Koran Burning Day asks, “What would Jesus do?”

A friend recently told me that some comments concerning Islam, 9/11 and a Koran burning day on a Facebook status really troubled her. Rather than proceed with misinformation, she decided to read the Koran.

The Koran is the sacred book of the Muslims (By Christian Graw).

“Wow, I haven’t even read an article about the recent controversy,” I said. I’ve since read a few articles and discovered that Pastor Terry Jones of Florida found his way to a Twitter account and Facebook page to declare 9/11/10 “International Burn A Koran Day.”

Sounds like something that I should probably “retweet” to increase my followers on Twitter and a page I should “like” to double my Facebook friends.

Before you know it, Secretary of the State Hillary Clinton was talking about it. President Obama was talking about it. And Jones even had a phone conversation with Defense Secretary Robert Gibbs, urging Jones that lives abroad were at risk if he followed through with his demonstration.

It was all over the media and the world was watching, but he didn’t go through with it. However, he did manage to score a nice $180,000 bill for the additional security surrounding that weekend.

Jones was threatening to burn the Korans if Feisal Abdul Rauf did not move his proposed Islamic community center further away from the site of Ground Zero in New York City. As it is the location is only two blocks away from the former site of the World Trade Center.

Jones stated publically that he and Rauf had talked and the decision was made to move the interfaith center. Rauf denies ever speaking with Jones at all.
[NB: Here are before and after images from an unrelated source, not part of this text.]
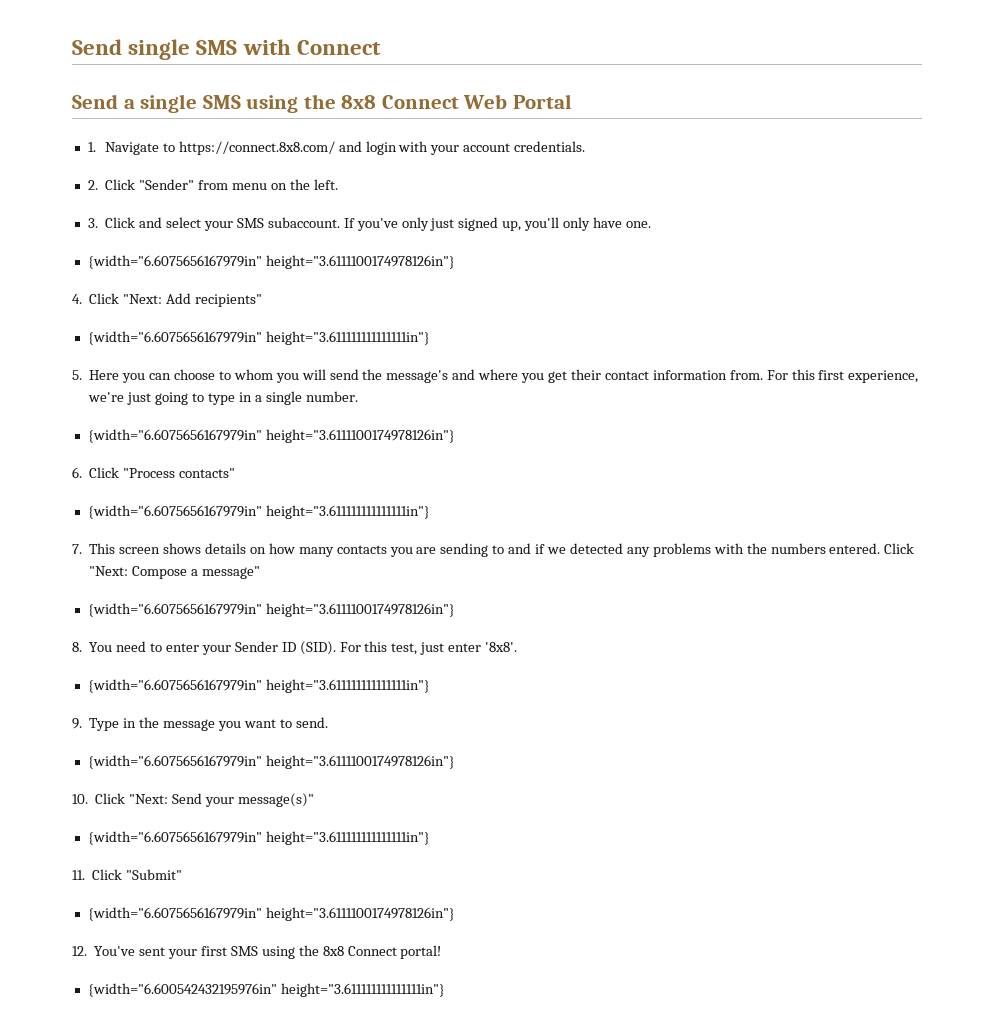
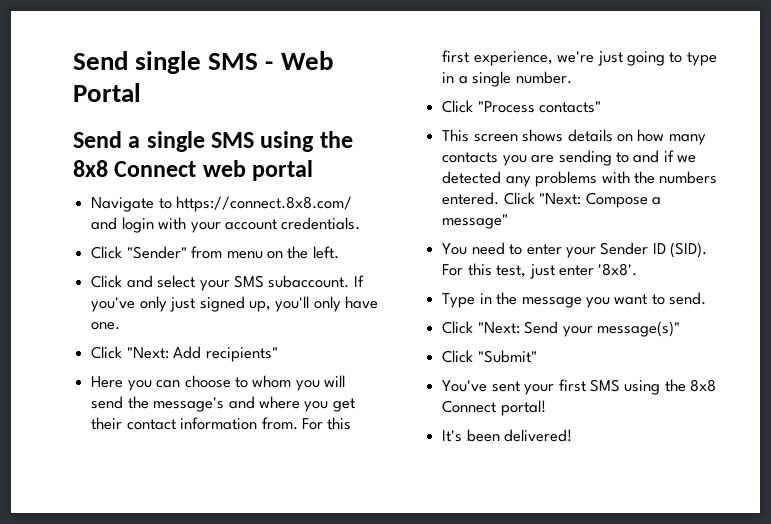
[242,39,381,55] with Connect -> [265,51,333,70] [73,83,141,102] - Web Portal
[463,94,572,109] [87,142,96,152] Web Portal // 1. -> [202,160,314,181] web portal //
[87,180,98,190] 2. -> (361, 223) none
[87,218,98,228] 3. -> (339, 252) none
[87,255,455,269] [72,294,82,304] {width="6.6075656167979in" height="3.6111100174978126in"} // 4. -> (121, 326) none
[87,331,430,345] [72,370,82,380] {width="6.6075656167979in" height="3.611111111111111in"} // 5. -> (278, 354) none
[87,429,455,443] [72,467,82,478] {width="6.6075656167979in" height="3.6111100174978126in"} // 6. -> (572, 77) none
[87,505,430,519] [72,544,82,554] {width="6.6075656167979in" height="3.611111111111111in"} // 7. -> (602, 107) none
[87,603,455,617] [72,642,82,652] {width="6.6075656167979in" height="3.6111100174978126in"} // 8. -> (509, 221) none
[87,679,430,693] [72,718,82,729] {width="6.6075656167979in" height="3.611111111111111in"} // 9. -> (638, 269) none
[87,755,455,769] [72,794,88,804] {width="6.6075656167979in" height="3.6111100174978126in"} // 10. -> (707, 298) none
[87,831,430,845] [72,870,85,880] {width="6.6075656167979in" height="3.611111111111111in"} // 11. -> (680, 329) none
[87,907,455,921] [72,946,87,956] {width="6.6075656167979in" height="3.6111100174978126in"} // 12. -> (537, 356) none
[87,983,445,997] {width="6.600542432195976in" height="3.611111111111111in"} -> [442,429,573,442] It's been delivered!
Imam Rauf has been engaged in interfaith work since before 9/11. Since that sad September he’s worked with a support group made up of Evangelical, Mainline Protestant, Catholic and Jewish leaders. In fact he’s leaned on them for counsel through this recent Florida threat.

Frankly, I don’t think Jones’ play on media to rally some followers was an accurate reflection of those of us trying to genuinely follow Jesus. It demonstrated arrogance, lack of grace and polluted the public’s impression of Biblical Christianity.
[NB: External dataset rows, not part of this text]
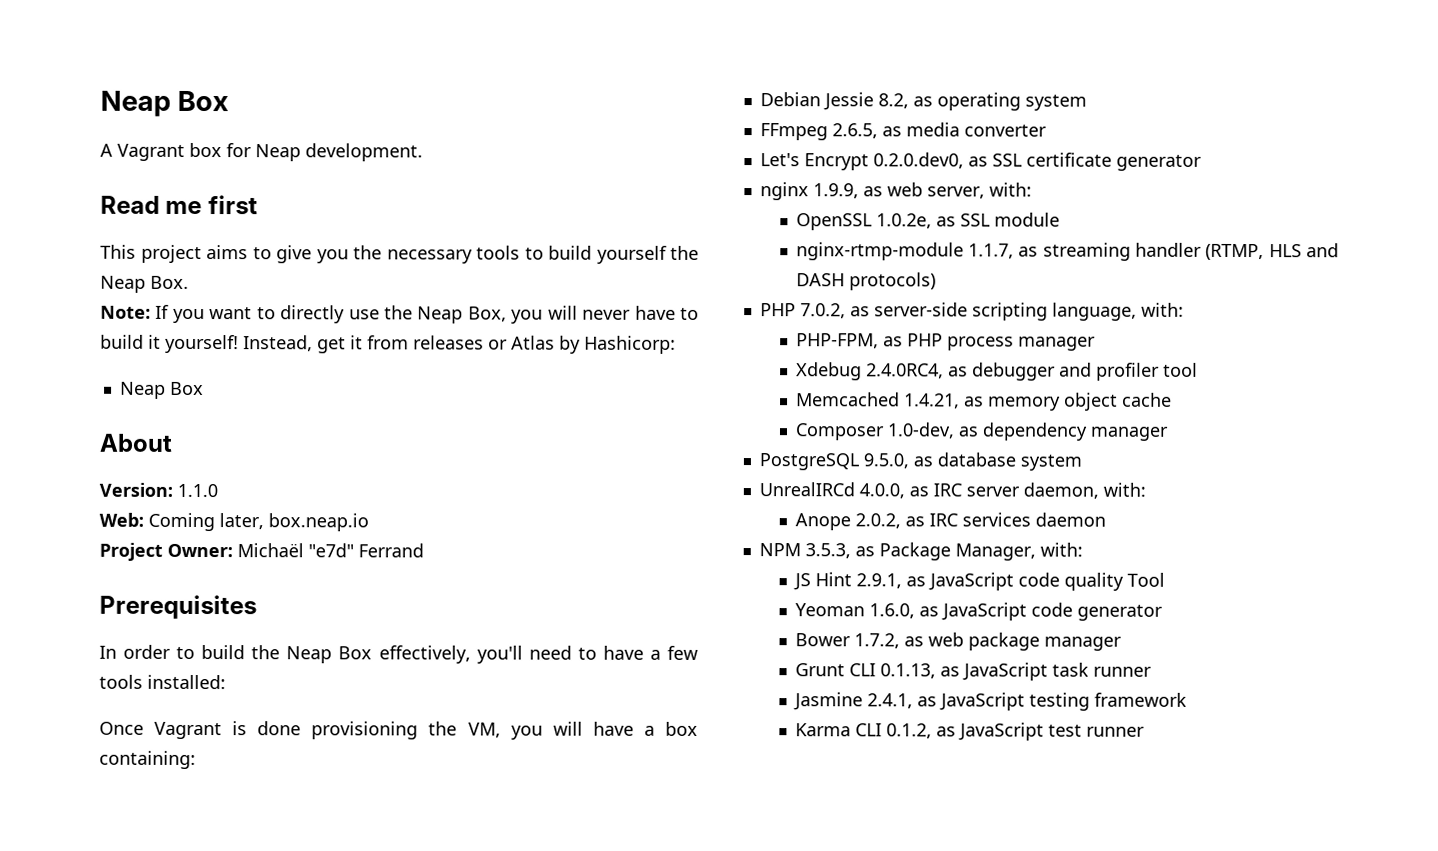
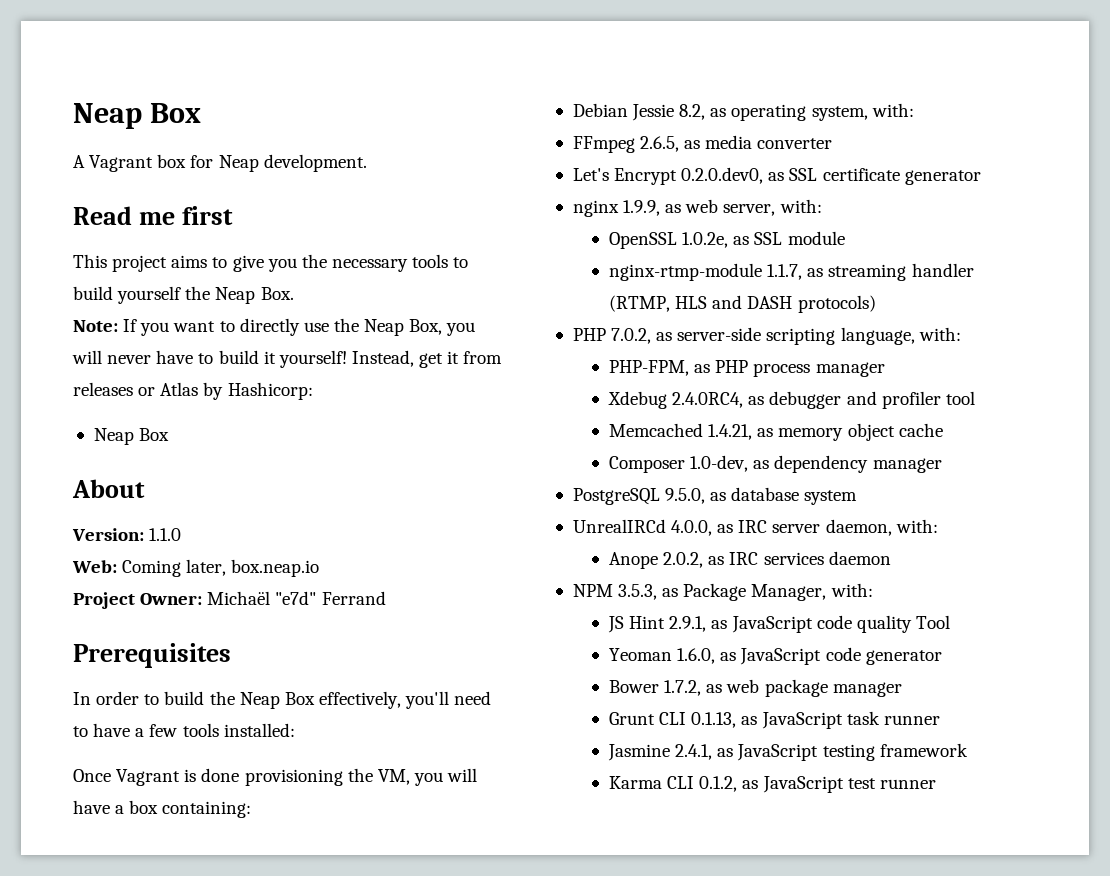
[1024,94,1087,111] system -> [811,103,914,121] system, with:

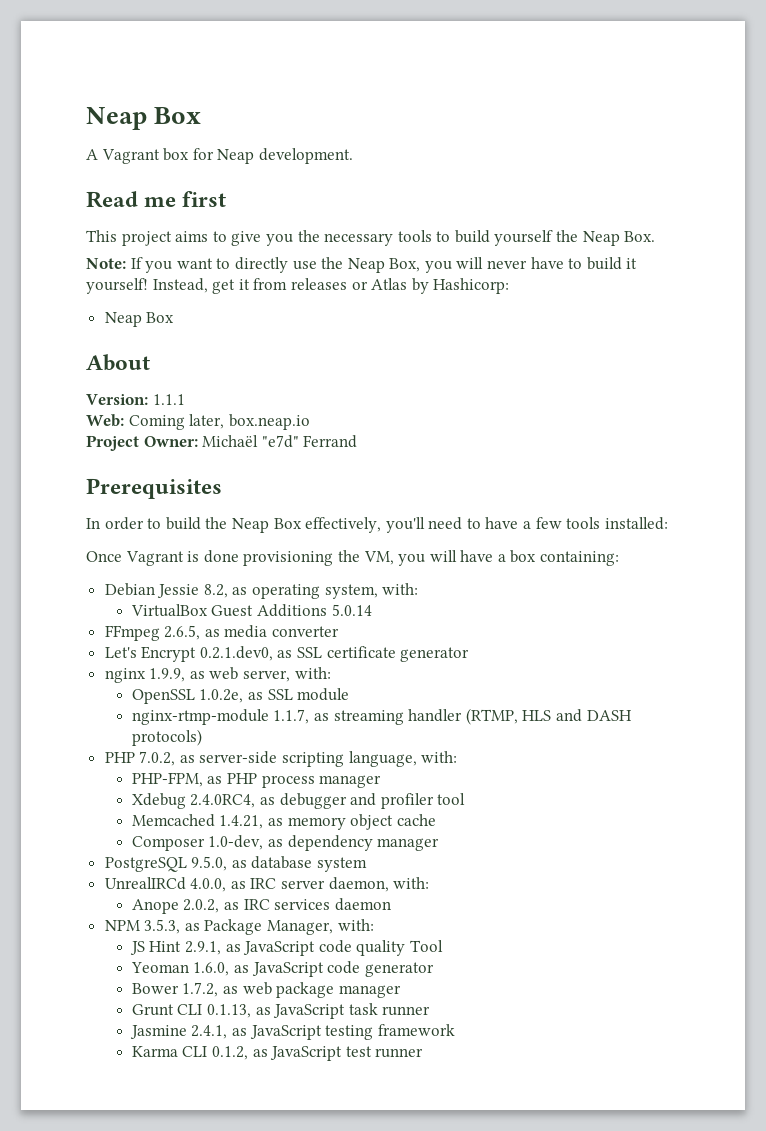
[149,528,182,541] 1.1.0 -> [152,394,185,405] 1.1.1
(914, 110) none -> [130,604,372,617] // VirtualBox Guest Additions 5.0.14
[681,167,764,184] 0.2.0.dev0, -> [199,646,273,661] 0.2.1.dev0,

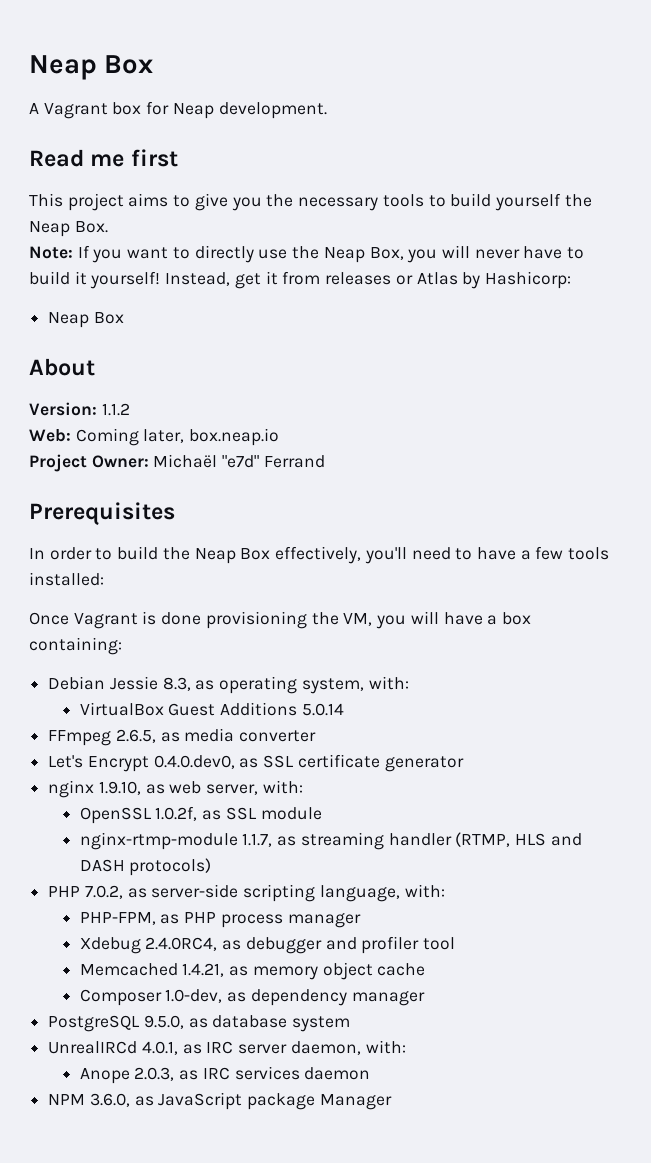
[152,394,185,405] 1.1.1 -> [101,403,130,416] 1.1.2
[203,584,228,598] 8.2, -> [162,677,191,691] 8.3,
[199,646,273,661] 0.2.1.dev0, -> [153,755,235,769] 0.4.0.dev0,
[149,668,186,682] 1.9.9, -> [98,781,141,795] 1.9.10,
[199,689,244,703] 1.0.2e, -> [155,806,198,821] 1.0.2f,
[190,878,227,892] 4.0.0, -> [141,1041,178,1055] 4.0.1,
[183,899,220,913] 2.0.2, -> [134,1067,175,1081] 2.0.3,
[144,919,374,935] [129,940,443,956] [130,961,434,977] [131,982,401,998] [131,1003,431,1019] [129,1024,455,1040] [131,1046,424,1061] 3.5.3, as Package Manager, with: // JS Hint 2.9.1, as JavaScript code quality Tool // Yeoman 1.6.0, as JavaScript code generator // Bower 1.7.2, as web package manager // Grunt CLI 0.1.13, as JavaScript task runner // Jasmine 2.4.1, as JavaScript testing framework // Karma CLI 0.1.2, as JavaScript test runner -> [89,1092,392,1110] 3.6.0, as JavaScript package Manager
Not to mention when asked to repent for his proposal by the World Evangelical Alliance, Jones declined claiming God hadn’t convicted him to repent.

As “twenty-something” Christians, our generation has seen many talking heads before us speak in a way that seems to misrepresent the Jesus we claim to follow.

This can be frustrating and confusing. It actually seems to make it more difficult for us who strive to do the more difficult work of bridging the gap with our neighbor and those that hold different views than us.

It’s easier to talk at people who smile and nod at your opinion. It’s tougher to demonstrate what you believe to be true to folks who don’t affirm the same.

In James chapter 3 it’s written that we should control our tongues, because they can be fire starters. In the same chapter it also speaks of possessing a wisdom that is peace loving, considerate, submissive, full of mercy and good fruit, impartial and sincere.

Perhaps if we internalize this wisdom then our lives will reflect deeds that are done in humility. And our response to the controversies in this world will be a reflection of the grace and peace of Jesus.

Rhett Edwards is a contributing writer for The Aviso.